Commentary on “ai” and students

Meghan O’Rourke

Ensnaring students is not a long-term solution to the challenge A.I. poses to the humanities. This summer, educators and administrators need to reckon with what generative A.I. is doing to the classroom and to human expression. We need a coherent approach grounded in understanding how the technology works, where it is going and what it will be used for. As a teacher of creative writing, I set out to understand what A.I. could do for students, but also what it might mean for writing itself. My conversations with A.I. showcased its seductive cocktail of affirmation, perceptiveness, solicitousness and duplicity — and brought home how complicated this new era will be.

In the evenings, in spare moments, I began to test its powers. When it came to critical or creative writing, the results were erratic (though often good). It sometimes hallucinated: When I asked ChatGPT how Montaigne defined the essay form, it gave me one useful quote and invented two others.

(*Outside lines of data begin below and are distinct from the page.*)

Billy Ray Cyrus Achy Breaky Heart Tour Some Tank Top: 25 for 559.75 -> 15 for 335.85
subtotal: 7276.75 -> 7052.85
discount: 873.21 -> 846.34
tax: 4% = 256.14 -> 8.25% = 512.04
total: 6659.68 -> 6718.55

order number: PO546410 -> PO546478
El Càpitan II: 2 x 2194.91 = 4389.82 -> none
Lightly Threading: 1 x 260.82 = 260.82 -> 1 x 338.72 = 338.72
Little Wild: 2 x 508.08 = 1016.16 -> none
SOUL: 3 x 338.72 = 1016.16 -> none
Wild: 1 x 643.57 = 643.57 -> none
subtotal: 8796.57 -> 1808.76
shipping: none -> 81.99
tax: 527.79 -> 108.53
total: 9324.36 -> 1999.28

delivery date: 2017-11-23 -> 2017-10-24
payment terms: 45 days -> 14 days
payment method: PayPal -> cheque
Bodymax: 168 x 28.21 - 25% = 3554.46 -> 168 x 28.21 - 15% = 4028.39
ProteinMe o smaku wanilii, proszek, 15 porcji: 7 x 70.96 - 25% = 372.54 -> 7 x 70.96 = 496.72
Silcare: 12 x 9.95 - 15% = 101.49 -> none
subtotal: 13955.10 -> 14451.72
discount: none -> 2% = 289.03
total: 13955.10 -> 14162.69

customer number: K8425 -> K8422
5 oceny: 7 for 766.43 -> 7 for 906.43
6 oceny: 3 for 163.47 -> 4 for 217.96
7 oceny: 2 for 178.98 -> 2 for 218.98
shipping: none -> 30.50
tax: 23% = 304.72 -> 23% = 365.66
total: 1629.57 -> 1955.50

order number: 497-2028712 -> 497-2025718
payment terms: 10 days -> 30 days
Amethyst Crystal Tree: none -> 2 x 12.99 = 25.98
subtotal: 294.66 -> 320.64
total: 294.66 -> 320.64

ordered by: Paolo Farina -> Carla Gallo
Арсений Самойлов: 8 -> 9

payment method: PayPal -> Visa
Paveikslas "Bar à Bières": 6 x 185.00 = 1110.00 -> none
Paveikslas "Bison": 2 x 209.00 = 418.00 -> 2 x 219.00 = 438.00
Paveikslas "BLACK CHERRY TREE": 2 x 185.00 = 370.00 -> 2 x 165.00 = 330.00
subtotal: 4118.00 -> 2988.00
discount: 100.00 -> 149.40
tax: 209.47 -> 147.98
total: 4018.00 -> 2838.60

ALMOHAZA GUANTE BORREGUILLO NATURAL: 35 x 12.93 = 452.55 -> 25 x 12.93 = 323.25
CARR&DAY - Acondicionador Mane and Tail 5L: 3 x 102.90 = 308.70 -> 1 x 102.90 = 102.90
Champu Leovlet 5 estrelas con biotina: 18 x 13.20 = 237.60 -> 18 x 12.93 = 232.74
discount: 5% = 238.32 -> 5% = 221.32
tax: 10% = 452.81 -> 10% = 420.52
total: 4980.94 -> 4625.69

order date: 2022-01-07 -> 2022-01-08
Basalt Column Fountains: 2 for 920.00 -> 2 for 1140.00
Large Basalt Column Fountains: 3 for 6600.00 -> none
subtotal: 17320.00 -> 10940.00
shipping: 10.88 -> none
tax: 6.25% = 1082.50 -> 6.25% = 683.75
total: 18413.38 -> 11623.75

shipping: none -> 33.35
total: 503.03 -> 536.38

But it was excellent at producing responses to assigned reading. A short personal essay in the style of David Foster Wallace about surviving a heat wave in Paris would have passed as strong undergraduate work, though the zanier metaphors made no sense. When I challenged it to generate a poem in the style of Elizabeth Bishop, it fumbled the sestina form, apologized when I pointed that out, then failed again while announcing its success.